SUPPLIED RECORDS:

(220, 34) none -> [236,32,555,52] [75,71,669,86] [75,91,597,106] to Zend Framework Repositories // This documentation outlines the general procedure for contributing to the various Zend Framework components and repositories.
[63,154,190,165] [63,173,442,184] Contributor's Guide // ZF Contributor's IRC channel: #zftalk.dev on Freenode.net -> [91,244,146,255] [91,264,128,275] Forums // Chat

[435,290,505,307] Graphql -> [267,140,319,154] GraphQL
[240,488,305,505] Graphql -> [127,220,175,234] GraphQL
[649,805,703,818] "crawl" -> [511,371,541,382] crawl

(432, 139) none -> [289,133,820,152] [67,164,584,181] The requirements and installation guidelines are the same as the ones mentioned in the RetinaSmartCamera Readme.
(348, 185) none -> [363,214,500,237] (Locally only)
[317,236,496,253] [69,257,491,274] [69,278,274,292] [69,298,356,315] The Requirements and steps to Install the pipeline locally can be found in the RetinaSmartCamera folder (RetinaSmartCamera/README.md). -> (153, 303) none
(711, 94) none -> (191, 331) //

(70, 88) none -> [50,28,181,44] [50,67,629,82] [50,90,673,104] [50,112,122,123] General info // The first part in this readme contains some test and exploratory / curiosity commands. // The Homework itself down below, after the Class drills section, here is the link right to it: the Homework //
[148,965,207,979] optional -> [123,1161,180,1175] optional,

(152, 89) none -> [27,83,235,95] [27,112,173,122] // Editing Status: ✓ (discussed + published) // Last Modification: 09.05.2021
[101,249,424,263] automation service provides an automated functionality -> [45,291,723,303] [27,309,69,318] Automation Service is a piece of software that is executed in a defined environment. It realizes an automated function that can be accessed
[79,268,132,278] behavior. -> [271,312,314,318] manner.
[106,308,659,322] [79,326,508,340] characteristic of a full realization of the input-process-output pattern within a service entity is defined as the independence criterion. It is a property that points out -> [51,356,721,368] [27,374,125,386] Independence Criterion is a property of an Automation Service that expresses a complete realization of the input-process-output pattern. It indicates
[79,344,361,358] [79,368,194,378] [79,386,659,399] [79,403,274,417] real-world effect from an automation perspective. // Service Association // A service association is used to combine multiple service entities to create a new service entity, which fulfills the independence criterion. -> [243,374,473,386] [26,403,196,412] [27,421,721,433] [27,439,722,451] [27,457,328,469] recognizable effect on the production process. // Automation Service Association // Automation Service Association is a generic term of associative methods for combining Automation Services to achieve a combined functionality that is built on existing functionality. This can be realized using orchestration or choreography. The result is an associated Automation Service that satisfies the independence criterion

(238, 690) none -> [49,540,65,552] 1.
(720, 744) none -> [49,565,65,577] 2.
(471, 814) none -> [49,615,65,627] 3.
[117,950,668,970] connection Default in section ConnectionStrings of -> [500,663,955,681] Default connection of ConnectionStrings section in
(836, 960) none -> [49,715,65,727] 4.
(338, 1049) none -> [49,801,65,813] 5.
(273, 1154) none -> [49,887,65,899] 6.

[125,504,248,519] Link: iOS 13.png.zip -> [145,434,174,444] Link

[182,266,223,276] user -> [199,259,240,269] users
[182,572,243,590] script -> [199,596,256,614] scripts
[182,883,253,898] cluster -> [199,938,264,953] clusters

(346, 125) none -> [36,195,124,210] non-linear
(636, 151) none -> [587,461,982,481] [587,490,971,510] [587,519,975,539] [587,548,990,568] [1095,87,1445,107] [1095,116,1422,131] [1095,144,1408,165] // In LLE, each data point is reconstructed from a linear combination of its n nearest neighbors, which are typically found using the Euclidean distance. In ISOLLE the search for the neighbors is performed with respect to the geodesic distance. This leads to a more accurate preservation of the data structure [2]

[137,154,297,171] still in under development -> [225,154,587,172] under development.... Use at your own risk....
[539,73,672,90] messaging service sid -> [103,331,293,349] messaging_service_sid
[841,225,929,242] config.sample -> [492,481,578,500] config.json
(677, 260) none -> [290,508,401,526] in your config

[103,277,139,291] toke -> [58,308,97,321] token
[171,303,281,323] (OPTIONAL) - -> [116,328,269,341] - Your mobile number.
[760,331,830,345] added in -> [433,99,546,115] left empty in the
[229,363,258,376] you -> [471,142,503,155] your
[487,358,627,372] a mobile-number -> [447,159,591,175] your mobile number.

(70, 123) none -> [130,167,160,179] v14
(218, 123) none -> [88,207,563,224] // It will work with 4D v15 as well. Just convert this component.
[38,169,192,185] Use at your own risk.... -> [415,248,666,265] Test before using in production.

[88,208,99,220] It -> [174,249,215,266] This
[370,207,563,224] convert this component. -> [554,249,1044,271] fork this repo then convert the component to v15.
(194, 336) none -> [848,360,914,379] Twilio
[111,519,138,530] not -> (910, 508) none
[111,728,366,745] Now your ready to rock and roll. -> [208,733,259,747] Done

ACTIVITY: Looking at the records above, say how many lines hold the string "defined". Write nothing but the number.

EXPECTED ANSWER: 2